WORK TO BE COMPLETED
Each line from the one holding "tax: 4% = 47.19 -> 4% = 57.74" to the end of the data below must be output verbatim, with no other lines.
★ ★ ★ ★
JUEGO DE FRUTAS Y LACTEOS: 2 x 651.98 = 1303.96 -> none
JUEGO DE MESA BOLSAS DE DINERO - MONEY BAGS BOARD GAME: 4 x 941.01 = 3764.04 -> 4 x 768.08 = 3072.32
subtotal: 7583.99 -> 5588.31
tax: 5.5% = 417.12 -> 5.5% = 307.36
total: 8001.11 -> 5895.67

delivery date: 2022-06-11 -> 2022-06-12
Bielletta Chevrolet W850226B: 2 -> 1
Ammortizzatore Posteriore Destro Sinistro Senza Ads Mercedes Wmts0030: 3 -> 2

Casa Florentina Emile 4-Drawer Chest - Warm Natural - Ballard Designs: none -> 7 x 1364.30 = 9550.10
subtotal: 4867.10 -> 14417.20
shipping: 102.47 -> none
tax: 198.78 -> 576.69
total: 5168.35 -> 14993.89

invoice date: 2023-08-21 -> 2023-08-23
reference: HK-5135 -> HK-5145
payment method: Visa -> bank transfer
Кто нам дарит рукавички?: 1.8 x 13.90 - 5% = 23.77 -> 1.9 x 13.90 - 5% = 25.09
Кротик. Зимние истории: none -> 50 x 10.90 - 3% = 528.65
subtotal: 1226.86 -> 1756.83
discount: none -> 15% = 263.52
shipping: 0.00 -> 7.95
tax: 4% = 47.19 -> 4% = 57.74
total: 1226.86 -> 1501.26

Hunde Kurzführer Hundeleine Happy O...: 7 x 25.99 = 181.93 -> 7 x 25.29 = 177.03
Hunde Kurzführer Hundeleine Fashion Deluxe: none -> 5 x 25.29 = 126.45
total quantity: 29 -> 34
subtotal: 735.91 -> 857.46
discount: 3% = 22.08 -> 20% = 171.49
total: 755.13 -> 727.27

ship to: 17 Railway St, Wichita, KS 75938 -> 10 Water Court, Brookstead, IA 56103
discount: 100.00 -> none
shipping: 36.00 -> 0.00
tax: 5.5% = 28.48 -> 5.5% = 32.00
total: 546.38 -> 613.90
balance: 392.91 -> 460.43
★ ★ ★ ★
ANSWER TO THIS PROBLEM
tax: 4% = 47.19 -> 4% = 57.74
total: 1226.86 -> 1501.26

Hunde Kurzführer Hundeleine Happy O...: 7 x 25.99 = 181.93 -> 7 x 25.29 = 177.03
Hunde Kurzführer Hundeleine Fashion Deluxe: none -> 5 x 25.29 = 126.45
total quantity: 29 -> 34
subtotal: 735.91 -> 857.46
discount: 3% = 22.08 -> 20% = 171.49
total: 755.13 -> 727.27

ship to: 17 Railway St, Wichita, KS 75938 -> 10 Water Court, Brookstead, IA 56103
discount: 100.00 -> none
shipping: 36.00 -> 0.00
tax: 5.5% = 28.48 -> 5.5% = 32.00
total: 546.38 -> 613.90
balance: 392.91 -> 460.43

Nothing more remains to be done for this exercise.